Hyunwoo Park

Sep 19, 2014

I recently worked on a project that required getting latitude and longitude based on unstructured addresses. My advisor found me a website that run this conversion in batch and it turned out that website was quite decent.

http://www.findlatitudeandlongitude.com/batch-geocode/

Looking at its javascript a bit, they seem to be using Google's API. So, if you just put in any piece related to something's location, it will do its best to convert into normalized address, and latitude-longitude coordinates. Here's an example.

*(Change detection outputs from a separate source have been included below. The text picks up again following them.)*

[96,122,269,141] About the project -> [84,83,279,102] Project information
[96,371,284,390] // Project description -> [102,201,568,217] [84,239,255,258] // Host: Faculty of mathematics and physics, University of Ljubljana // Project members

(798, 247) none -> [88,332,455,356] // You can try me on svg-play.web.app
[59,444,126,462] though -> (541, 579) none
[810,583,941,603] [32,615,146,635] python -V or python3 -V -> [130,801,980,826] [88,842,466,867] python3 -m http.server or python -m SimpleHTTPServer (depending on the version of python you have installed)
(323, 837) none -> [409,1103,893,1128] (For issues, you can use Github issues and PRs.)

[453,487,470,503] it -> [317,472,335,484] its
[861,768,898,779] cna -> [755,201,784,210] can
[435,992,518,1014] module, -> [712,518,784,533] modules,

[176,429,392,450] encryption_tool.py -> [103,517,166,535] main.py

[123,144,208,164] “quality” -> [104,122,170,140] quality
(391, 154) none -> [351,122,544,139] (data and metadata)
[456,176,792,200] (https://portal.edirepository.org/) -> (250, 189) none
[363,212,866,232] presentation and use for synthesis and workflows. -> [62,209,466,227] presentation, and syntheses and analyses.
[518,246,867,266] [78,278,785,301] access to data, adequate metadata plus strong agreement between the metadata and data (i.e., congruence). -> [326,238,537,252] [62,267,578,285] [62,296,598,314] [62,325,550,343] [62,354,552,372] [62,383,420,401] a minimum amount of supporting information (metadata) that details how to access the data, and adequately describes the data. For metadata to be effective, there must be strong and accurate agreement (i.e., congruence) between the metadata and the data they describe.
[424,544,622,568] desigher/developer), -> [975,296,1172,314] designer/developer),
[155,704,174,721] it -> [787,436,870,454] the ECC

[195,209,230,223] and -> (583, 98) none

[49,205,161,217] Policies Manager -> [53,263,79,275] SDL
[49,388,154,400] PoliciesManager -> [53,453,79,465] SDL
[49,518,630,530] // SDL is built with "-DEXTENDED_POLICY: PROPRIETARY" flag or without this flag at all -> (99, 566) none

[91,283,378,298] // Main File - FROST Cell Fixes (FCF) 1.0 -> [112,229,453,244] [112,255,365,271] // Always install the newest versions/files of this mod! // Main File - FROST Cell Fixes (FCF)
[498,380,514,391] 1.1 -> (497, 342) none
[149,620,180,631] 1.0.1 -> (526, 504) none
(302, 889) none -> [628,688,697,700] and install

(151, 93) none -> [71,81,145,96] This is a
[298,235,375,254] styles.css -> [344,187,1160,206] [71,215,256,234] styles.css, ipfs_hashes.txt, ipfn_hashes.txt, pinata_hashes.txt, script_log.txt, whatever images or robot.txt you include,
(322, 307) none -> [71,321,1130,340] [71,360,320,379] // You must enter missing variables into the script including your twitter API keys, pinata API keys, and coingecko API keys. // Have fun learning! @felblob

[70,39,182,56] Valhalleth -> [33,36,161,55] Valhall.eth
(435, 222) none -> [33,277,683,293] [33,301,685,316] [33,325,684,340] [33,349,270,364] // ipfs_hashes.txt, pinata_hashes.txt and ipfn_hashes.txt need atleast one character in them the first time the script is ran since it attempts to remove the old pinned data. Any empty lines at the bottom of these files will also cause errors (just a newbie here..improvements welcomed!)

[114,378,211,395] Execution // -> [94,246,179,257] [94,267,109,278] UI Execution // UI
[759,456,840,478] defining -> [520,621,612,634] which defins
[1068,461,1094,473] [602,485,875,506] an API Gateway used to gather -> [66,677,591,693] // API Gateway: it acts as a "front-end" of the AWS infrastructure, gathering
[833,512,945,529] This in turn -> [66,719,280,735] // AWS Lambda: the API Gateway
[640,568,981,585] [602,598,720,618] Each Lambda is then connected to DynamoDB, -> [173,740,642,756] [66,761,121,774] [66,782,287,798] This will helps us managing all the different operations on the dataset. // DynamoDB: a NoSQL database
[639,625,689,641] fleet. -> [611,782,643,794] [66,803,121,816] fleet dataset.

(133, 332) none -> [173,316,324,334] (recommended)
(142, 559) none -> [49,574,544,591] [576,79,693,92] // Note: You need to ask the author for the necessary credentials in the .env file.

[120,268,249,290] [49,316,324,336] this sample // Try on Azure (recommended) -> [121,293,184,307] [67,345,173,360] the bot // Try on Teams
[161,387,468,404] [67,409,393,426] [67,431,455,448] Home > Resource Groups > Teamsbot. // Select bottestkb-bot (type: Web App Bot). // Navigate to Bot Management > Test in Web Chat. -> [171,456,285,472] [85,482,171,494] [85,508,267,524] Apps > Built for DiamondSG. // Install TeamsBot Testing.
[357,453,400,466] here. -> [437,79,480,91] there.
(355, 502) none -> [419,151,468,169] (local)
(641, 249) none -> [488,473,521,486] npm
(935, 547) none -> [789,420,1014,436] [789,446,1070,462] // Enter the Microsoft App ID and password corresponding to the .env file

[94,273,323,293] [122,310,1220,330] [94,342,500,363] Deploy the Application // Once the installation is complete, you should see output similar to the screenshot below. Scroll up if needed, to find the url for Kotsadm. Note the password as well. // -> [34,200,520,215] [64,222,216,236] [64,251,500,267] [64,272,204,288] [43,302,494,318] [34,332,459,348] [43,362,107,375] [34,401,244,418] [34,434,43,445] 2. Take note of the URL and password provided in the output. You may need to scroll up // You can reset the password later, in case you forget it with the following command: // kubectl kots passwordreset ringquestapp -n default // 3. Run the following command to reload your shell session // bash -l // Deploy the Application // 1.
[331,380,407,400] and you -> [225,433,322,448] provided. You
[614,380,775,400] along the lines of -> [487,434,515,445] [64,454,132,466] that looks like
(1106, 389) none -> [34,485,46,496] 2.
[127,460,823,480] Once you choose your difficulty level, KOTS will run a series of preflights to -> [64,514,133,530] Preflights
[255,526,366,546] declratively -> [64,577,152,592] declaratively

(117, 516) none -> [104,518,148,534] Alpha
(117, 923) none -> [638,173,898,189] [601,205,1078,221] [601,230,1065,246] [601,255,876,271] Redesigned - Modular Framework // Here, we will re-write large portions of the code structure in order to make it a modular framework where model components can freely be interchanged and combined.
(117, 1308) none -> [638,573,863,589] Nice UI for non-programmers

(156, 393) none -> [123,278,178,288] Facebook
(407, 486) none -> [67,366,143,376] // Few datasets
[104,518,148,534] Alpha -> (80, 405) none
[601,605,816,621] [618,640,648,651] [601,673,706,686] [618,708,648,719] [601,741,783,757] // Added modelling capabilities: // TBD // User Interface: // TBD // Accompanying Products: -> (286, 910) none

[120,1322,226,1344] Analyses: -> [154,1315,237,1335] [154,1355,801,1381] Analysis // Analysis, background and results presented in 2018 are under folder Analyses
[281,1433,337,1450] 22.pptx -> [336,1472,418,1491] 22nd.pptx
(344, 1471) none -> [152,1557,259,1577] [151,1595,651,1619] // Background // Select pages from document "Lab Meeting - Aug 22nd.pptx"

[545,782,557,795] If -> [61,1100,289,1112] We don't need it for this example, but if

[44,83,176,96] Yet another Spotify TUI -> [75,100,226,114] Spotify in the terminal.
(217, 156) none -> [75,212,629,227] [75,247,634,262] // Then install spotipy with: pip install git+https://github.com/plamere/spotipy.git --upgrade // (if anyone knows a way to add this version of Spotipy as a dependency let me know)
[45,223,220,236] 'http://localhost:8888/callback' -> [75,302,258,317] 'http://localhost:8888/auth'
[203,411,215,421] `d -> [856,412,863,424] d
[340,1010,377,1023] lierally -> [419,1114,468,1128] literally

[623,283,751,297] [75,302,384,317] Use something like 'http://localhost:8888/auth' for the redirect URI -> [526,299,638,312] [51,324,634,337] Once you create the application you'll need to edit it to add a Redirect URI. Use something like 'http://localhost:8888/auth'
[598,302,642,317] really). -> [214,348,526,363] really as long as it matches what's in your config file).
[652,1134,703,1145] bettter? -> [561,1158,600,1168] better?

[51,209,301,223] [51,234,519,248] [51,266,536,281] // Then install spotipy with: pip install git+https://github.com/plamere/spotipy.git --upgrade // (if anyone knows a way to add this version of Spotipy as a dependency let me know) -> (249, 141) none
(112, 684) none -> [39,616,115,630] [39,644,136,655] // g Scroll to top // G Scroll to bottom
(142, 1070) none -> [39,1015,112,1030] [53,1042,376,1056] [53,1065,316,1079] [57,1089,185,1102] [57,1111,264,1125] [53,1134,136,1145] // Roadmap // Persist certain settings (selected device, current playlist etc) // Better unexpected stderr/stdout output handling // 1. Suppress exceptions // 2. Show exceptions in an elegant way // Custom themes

"original address","returned address",latitude,longitude,accuracy,status code
"georgia tech","Georgia Institute of Technology, North Ave NW, Atlanta, GA 30332, USA",33.775618,-84.396285,3,200
"seoul","Seoul, South Korea",37.566535,126.977969,3,200
"white house","The White House, 1600 Pennsylvania Avenue Northwest, Washington, DC 20500, USA",38.897676,-77.03653,3,200

It seems to be a pretty useful research tool for me as I don't have to code for myself to get to the Google's geocoding API.

Sep 19, 2014

Since having graduated from ischool, I have not followed the trends in the tech startup space much for years taking classes doing research all good stuffs. Many things seeminly have happened: crunchbase started and some new language and frameworks (node.js, golang) have appeared.

Recently, I signed up to receive daily newsletter from crunchbase. It sends me digest of startups that got funded. Skimming through them one by one is becoming my daily habbit now. You can browse the archive of their newsletter from here: http://static.crunchbase.com/daily/content_20140919_web.html

Then, a few days ago I found this new service called producthunt. It's basically daily tournament of new products and services.

One thing I recently found was drop. You can take a look yourself.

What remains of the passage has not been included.